Data for the task:
━━━━━━━━━━━━━━━━

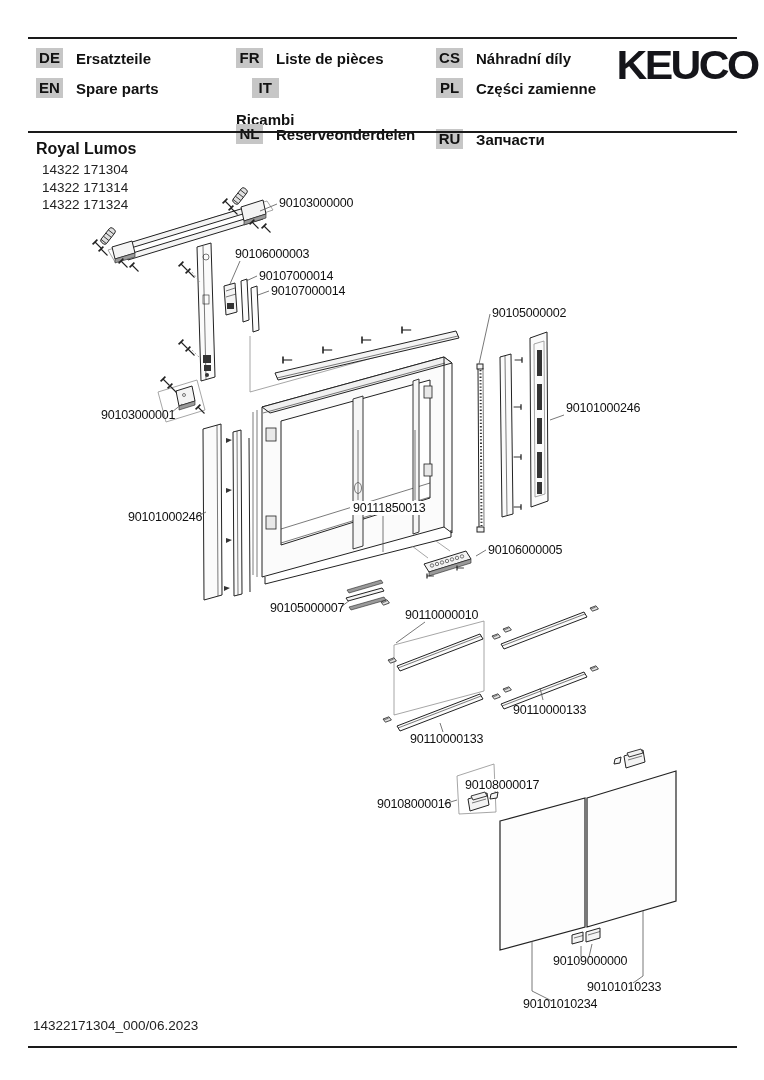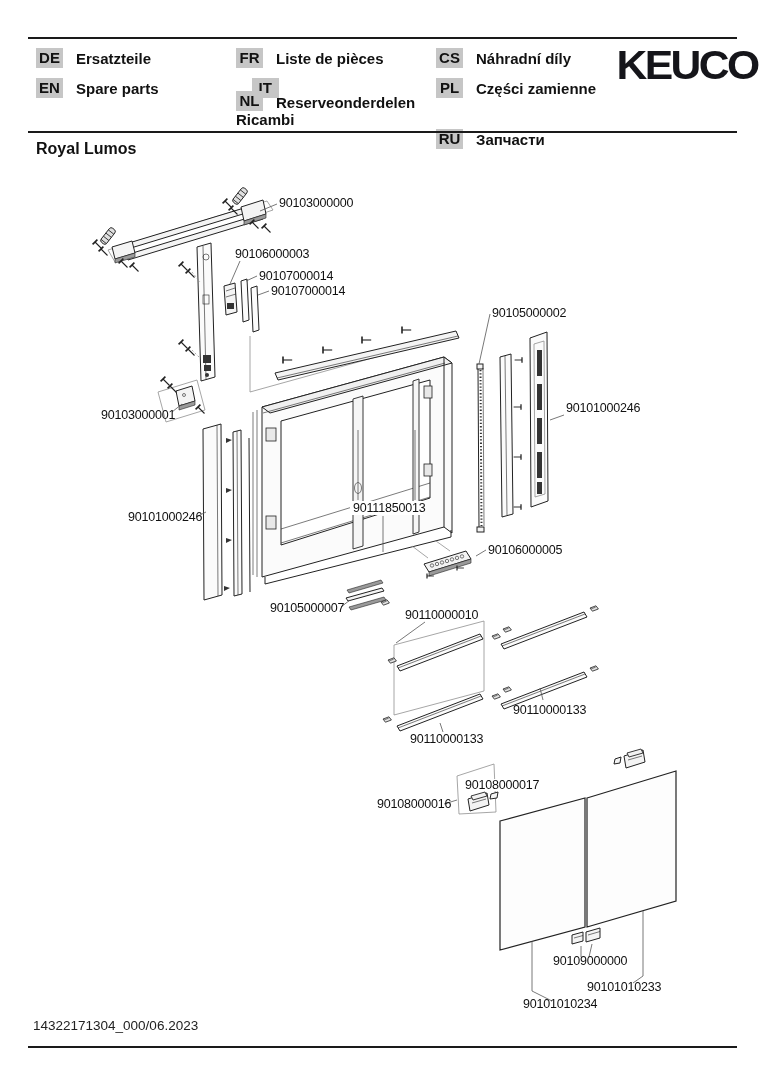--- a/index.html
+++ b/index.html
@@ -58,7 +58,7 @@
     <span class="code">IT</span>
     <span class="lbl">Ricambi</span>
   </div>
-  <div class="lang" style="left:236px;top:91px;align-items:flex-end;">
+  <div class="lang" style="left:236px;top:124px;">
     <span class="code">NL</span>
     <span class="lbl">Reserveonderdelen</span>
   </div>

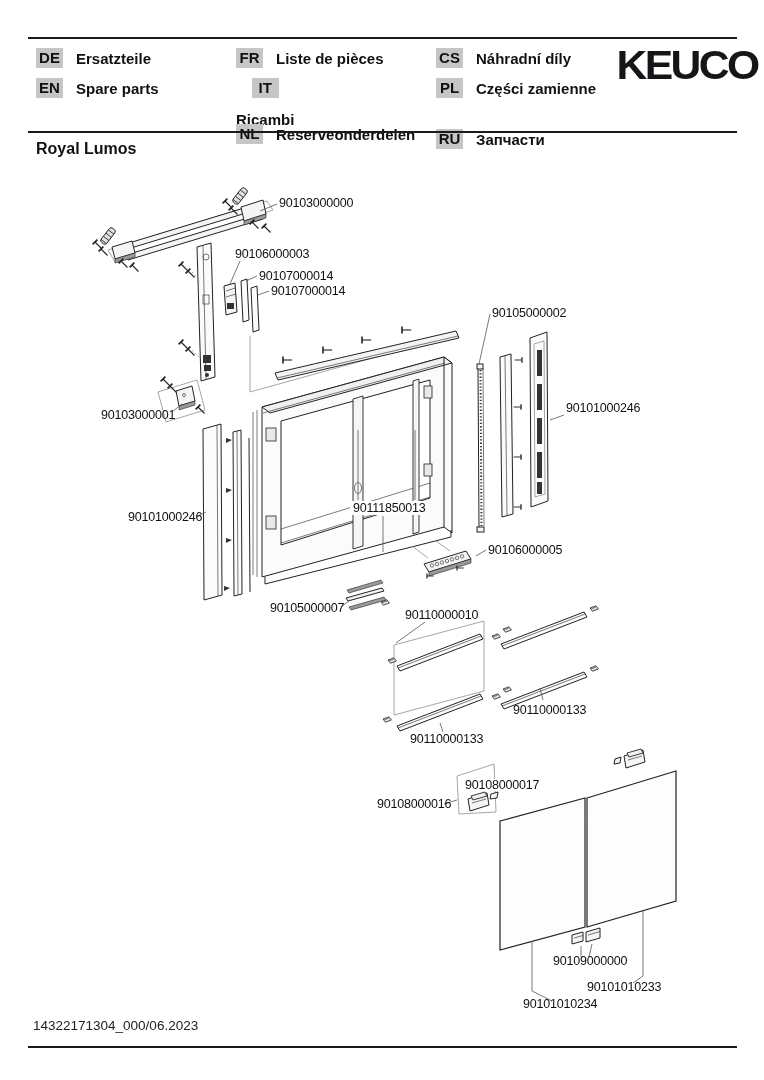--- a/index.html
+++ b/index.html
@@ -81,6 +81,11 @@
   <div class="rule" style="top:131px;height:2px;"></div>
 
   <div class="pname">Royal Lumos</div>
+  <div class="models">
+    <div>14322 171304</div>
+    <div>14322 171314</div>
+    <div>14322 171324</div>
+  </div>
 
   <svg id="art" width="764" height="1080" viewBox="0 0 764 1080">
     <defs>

━━━━━━━━━━━━━━━━

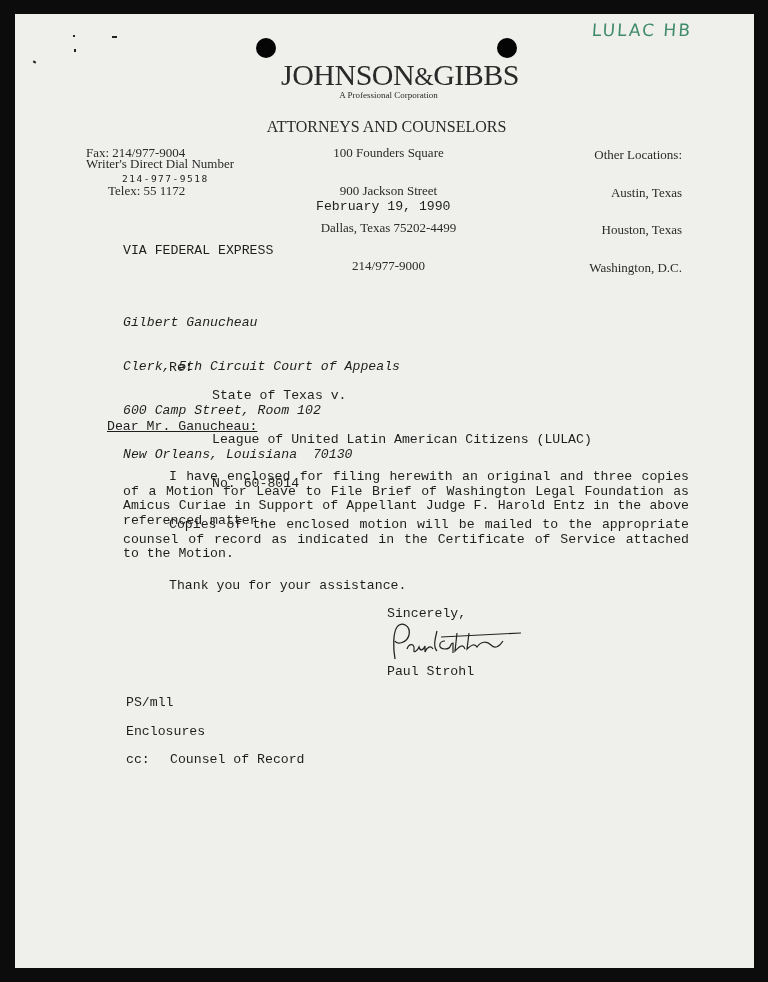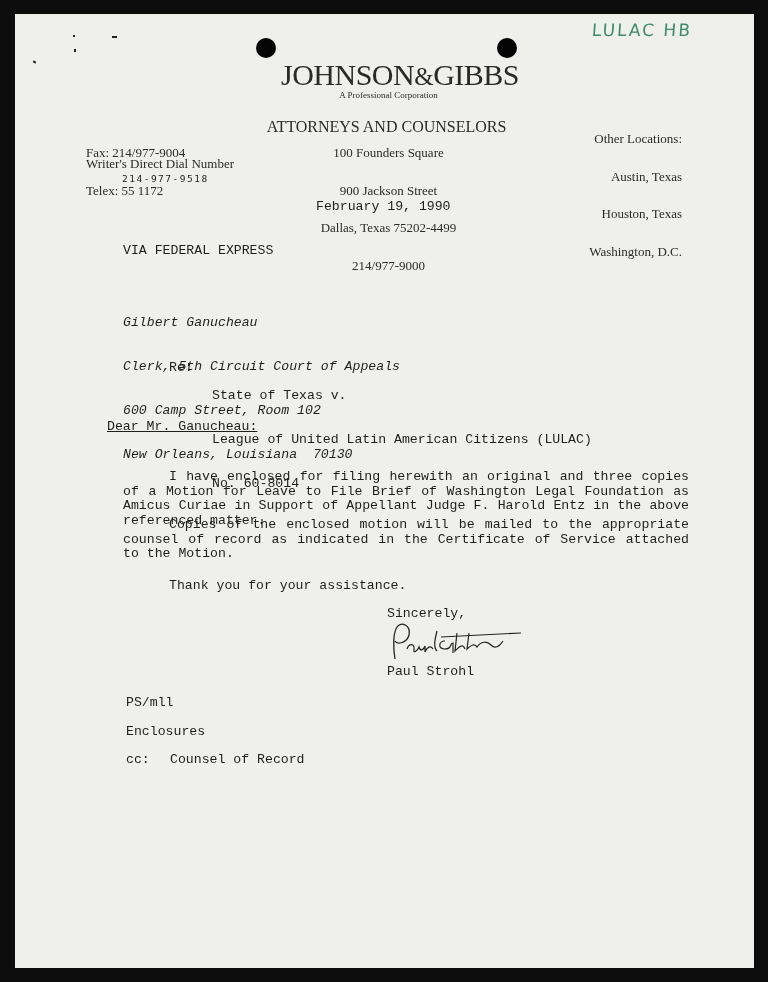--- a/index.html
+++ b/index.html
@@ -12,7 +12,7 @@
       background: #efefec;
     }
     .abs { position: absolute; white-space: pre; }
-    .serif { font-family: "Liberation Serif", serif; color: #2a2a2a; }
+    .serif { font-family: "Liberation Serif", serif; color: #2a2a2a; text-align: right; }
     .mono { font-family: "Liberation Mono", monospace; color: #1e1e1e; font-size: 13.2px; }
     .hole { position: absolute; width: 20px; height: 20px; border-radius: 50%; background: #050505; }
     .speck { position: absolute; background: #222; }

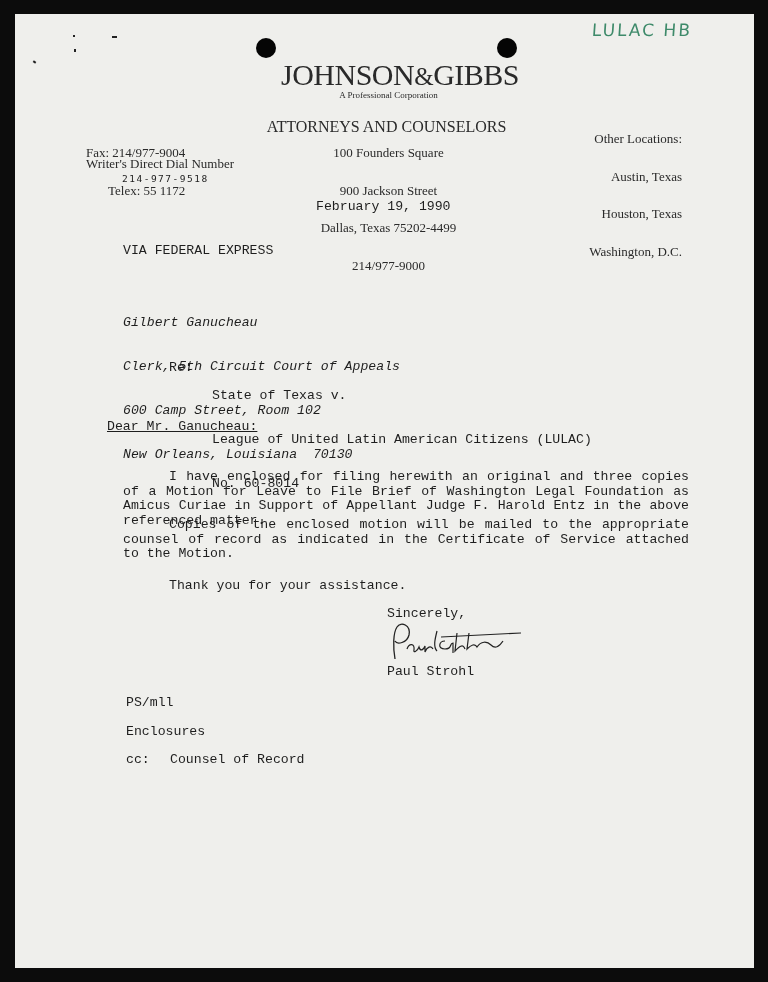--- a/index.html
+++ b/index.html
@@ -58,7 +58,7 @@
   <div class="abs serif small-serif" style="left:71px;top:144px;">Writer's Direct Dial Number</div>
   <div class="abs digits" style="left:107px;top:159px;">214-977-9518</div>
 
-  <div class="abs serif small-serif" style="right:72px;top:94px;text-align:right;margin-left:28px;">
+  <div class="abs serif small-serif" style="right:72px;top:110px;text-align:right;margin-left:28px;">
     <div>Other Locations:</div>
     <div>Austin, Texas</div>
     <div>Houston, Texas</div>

━━━━━━━━━━━━━━━━

Work instruction: Among the records above, locate the line containing "background: #efefec;" and the line containing "<div>Houston, Texas</div>", then transcribe exactly the lines starting at the first and ending at the second, with no pictures.

Result for this task:
       background: #efefec;
     }
     .abs { position: absolute; white-space: pre; }
-    .serif { font-family: "Liberation Serif", serif; color: #2a2a2a; }
+    .serif { font-family: "Liberation Serif", serif; color: #2a2a2a; text-align: right; }
     .mono { font-family: "Liberation Mono", monospace; color: #1e1e1e; font-size: 13.2px; }
     .hole { position: absolute; width: 20px; height: 20px; border-radius: 50%; background: #050505; }
     .speck { position: absolute; background: #222; }

--- a/index.html
+++ b/index.html
@@ -58,7 +58,7 @@
   <div class="abs serif small-serif" style="left:71px;top:144px;">Writer's Direct Dial Number</div>
   <div class="abs digits" style="left:107px;top:159px;">214-977-9518</div>
 
-  <div class="abs serif small-serif" style="right:72px;top:94px;text-align:right;margin-left:28px;">
+  <div class="abs serif small-serif" style="right:72px;top:110px;text-align:right;margin-left:28px;">
     <div>Other Locations:</div>
     <div>Austin, Texas</div>
     <div>Houston, Texas</div>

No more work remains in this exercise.